Abstract 3437
Background
The majority of patients with squamous cell carcinoma of the head and neck present with locally advanced disease. Despite treatment with curative intent, approximately 40% of patients eventually relapse. It is currently difficult to predict those who will relapse at treatment outset. Nomograms can improve prognostic discussions for individual patients and potentially guide future research to individualise treatment. We aim to develop OS and PFS nomograms using retrospective data from patients with LA OPSCC treated in our institution.
Methods
We performed a retrospective analysis of baseline characteristics and outcomes of LA OPSCC patients who underwent curative-intent treatment in our institution from January 2008 to December 2017. Nomograms were constructed to estimate OS and PFS incorporating age, gender, performance status, smoking history, stage, grade, and p16 status. Multivariable Cox models were selected by backward elimination using the Akaike information criterion, and validated internally using bootstrap with 1000 resamples. Nomogram points were assigned proportional to variable effect size.
Results
A total of 417 patients have been identified so far. An initial cohort of 74 patients with complete clinical annotations were analysed. Median follow-up was 24 months, with 9 deaths and 25 events during follow-up. ECOG 0, N stage 0-1, histological grade 1-2 and p16 positive status were favourable predictors in the OS nomogram. Age ≤ 50, male gender, smoking history ≤ 10 pack-years and p16 positive status were favourable predictors in the PFS nomogram. The concordance index for OS was 0.86 (95% CI 0.76 to 0.99) and for PFS was 0.72 (95% CI 0.65 to 0.83).
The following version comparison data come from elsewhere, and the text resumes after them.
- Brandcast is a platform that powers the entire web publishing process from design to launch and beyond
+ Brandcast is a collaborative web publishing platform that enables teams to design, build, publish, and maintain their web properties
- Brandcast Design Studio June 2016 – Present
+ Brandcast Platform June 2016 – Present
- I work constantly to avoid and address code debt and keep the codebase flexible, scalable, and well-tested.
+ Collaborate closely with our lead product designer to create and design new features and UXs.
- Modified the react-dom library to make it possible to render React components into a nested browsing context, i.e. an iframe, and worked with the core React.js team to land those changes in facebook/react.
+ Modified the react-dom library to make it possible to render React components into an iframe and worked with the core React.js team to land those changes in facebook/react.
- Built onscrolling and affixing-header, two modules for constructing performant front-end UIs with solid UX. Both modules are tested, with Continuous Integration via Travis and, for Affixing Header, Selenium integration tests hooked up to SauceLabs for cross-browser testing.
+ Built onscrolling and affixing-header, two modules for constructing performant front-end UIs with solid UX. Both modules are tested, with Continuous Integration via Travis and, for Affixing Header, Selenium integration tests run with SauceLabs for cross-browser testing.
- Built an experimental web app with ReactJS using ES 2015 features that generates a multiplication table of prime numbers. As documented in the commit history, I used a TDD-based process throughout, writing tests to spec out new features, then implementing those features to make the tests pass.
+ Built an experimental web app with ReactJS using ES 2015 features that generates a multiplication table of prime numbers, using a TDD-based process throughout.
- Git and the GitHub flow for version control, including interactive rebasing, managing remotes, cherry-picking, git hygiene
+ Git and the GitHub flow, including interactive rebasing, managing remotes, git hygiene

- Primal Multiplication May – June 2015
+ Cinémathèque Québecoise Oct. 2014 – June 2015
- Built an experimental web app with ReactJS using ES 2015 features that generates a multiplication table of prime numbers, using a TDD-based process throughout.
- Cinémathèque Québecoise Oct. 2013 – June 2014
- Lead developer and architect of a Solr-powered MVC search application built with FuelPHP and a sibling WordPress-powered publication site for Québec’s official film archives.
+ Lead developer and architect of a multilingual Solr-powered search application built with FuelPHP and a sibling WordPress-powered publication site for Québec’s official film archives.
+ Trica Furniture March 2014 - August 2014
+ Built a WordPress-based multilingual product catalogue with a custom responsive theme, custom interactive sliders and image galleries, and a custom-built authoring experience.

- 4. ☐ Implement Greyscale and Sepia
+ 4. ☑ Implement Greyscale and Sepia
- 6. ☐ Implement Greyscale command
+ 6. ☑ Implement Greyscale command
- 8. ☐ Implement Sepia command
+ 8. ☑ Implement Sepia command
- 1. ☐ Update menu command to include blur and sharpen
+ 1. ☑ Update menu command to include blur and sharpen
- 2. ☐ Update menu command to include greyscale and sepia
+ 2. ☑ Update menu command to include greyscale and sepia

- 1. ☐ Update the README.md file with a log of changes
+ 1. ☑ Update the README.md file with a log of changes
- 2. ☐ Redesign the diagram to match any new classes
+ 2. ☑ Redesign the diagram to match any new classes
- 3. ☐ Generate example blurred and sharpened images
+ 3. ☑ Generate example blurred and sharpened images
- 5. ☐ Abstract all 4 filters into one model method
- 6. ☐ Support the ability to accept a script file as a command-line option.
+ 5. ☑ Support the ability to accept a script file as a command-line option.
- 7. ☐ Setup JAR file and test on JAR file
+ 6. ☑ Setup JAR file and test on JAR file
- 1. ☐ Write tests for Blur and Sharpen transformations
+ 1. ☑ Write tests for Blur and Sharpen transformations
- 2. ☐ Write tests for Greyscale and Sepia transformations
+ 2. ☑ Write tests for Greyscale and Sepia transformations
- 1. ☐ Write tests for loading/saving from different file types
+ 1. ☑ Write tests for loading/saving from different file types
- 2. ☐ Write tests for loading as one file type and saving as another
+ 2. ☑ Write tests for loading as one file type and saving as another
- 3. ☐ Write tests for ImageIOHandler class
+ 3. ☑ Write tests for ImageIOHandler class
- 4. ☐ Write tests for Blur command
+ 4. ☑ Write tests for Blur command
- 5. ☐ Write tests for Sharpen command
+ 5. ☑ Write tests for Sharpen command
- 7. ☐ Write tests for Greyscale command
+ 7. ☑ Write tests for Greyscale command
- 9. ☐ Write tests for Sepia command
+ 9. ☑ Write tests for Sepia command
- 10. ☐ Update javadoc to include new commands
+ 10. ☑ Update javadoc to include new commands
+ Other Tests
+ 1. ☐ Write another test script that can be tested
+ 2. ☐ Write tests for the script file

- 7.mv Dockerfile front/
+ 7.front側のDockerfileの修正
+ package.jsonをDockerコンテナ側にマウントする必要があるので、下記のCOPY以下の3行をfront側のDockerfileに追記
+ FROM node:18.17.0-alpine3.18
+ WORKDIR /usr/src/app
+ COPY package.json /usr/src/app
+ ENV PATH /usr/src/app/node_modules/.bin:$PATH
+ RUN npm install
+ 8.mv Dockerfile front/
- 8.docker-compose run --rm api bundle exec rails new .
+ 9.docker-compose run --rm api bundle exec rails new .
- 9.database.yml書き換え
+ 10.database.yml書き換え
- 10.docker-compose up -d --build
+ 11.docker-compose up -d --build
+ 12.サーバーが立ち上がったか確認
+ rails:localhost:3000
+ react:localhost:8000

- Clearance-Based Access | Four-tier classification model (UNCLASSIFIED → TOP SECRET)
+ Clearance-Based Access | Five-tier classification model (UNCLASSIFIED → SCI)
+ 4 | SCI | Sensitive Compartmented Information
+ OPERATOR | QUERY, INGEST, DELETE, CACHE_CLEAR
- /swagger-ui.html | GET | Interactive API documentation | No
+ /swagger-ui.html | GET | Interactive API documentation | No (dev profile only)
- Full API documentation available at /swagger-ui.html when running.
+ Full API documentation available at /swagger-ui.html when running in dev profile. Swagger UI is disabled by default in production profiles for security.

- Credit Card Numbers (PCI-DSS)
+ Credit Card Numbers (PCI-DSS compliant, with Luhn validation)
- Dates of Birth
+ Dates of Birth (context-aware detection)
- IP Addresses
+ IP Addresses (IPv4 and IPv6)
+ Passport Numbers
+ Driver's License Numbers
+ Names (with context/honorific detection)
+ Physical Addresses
Bias-corrected indices were 0.82 and 0.69, respectively.
Conclusions
We present the first OS and PFS nomograms for Australian patients with LA OPSCC. The nomograms demonstrated clinically useful prediction of OS and PFS in patients with LA OPSCC, relying on four routinely collected variables, with superior concordance to previously reported models. Expansion of the retrospective cohort is ongoing and validation in an external patient cohort is planned.
Clinical trial identification
Legal entity responsible for the study
St Vincent's Hospital, Sydney.
Funding
Has not received any funding.
Editorial Acknowledgement
Disclosure
All authors have declared no conflicts of interest.